I took an extra day off, and I spent the weekend at home with my son, with my grandma there to support me. I spent lazy mornings bra-less and with no other plans except to let my son nurse and cuddle with me. We FaceTimed with my mom and played peek-a-boo with my sister. I snuck off between feedings to pump off what was left, then promptly resumed my place at my son’s side, watching him sleep and letting his tiny hand squeeze my finger. I even had the time to brace the minefield of cutting his nails during his morning nap.
But something even more amazing happened. I cut my own nails – not in the, “make ’em short so they don’t scratch the baby” way, but actually trimmed into nice, neat curves that I hadn’t seen in a good while. I took a bath – a twenty-minute hot bath as opposed to a ten-minute shower with my ears perking at any sound that even resembled a baby needing something from me.
I took a walk to the park with my son in his stroller and was told by complete strangers that he was a beautiful boy and that I was taking such good care of him. I’m not sure if the woman taking her grandson to the park that day realized how badly I needed to hear it from someone who I didn’t think was obliged to tell me so.

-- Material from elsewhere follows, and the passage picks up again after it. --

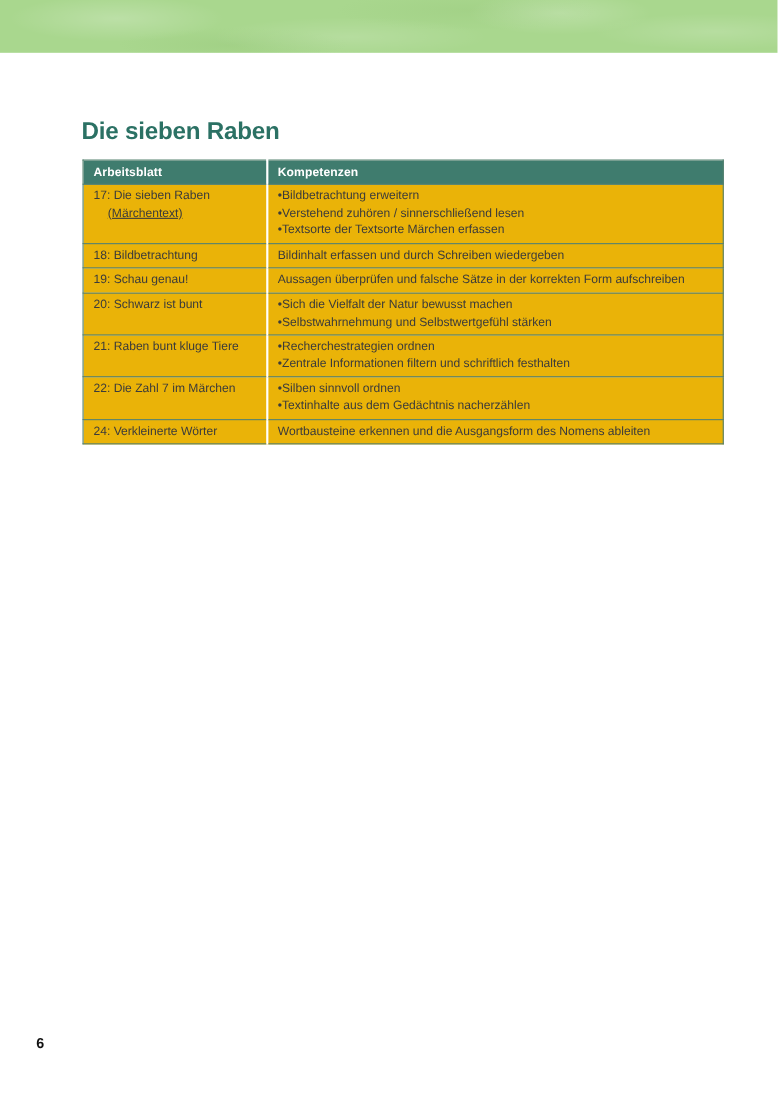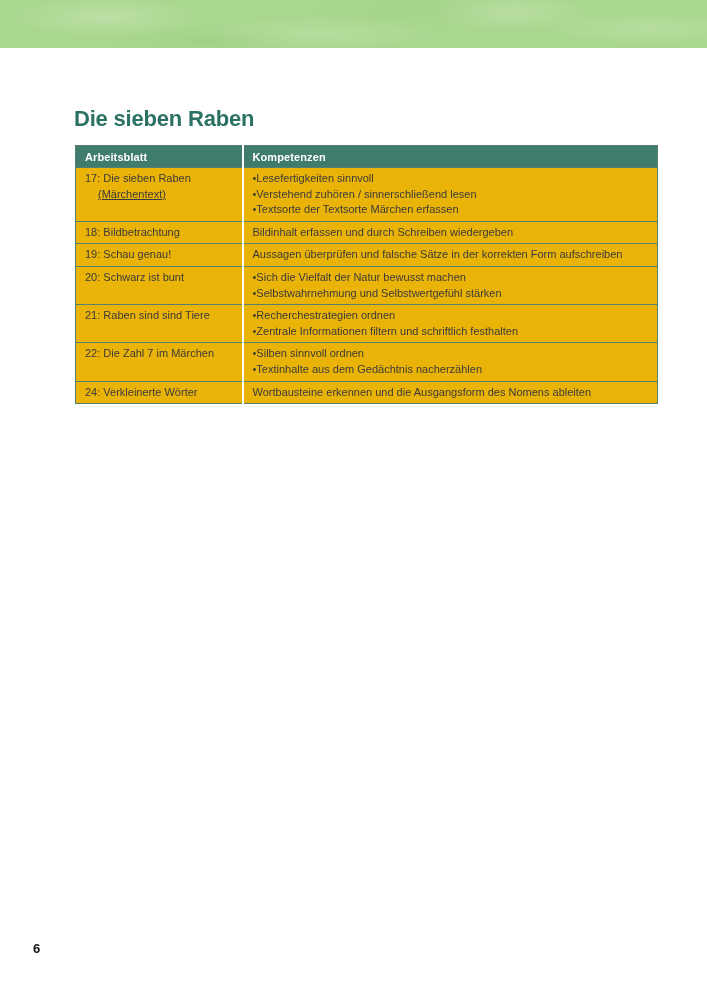"Lesefertigkeiten sinnvoll" div.line { text: Lesefertigkeiten sinnvoll -> Bildbetrachtung erweitern }
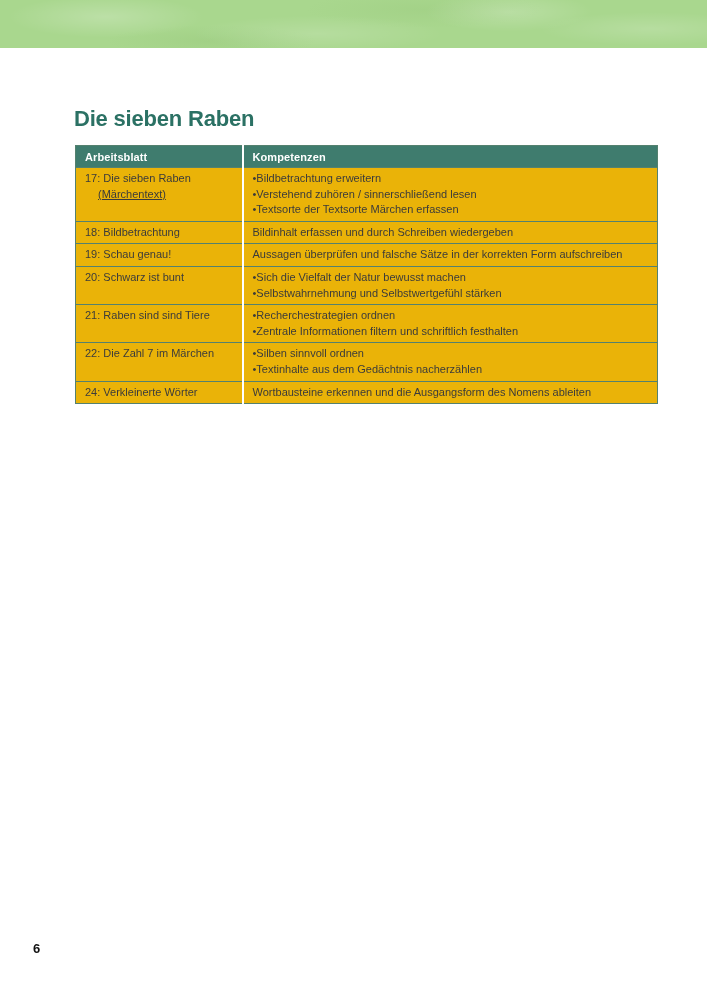"21: Raben sind sind Tiere" div.line { text: sind sind -> bunt kluge }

And slowly but surely over the weekend, when I felt rested and actually alive again, my milk supply started to creep back up. By Tuesday, when I went back to work again, I was able to prep two bottles of just breastmilk for my son in advance, and create space in my day to feed him myself as well as bring home what I had pumped. I was able to snuggle with him in the morning and enjoy his just-woke-up smile in stead of tethering myself to my pump while trying to get ready.
Reaching the brink of running out of milk (or at least feeling like it) was a terrifying learning experience. I learned that not everyone will understand the importance of rest, and that still, unapologetically and assertively, you must take it. I learned to listen to my heart and to my body when they scream out for me to hit the reset button for a while and go “back to baby”. I learned that being a mom – being a working mom and a breadwinner – means that I will always be pulled in a hundred different directions, and that my sanity depends on my ability to get back to center when I need to.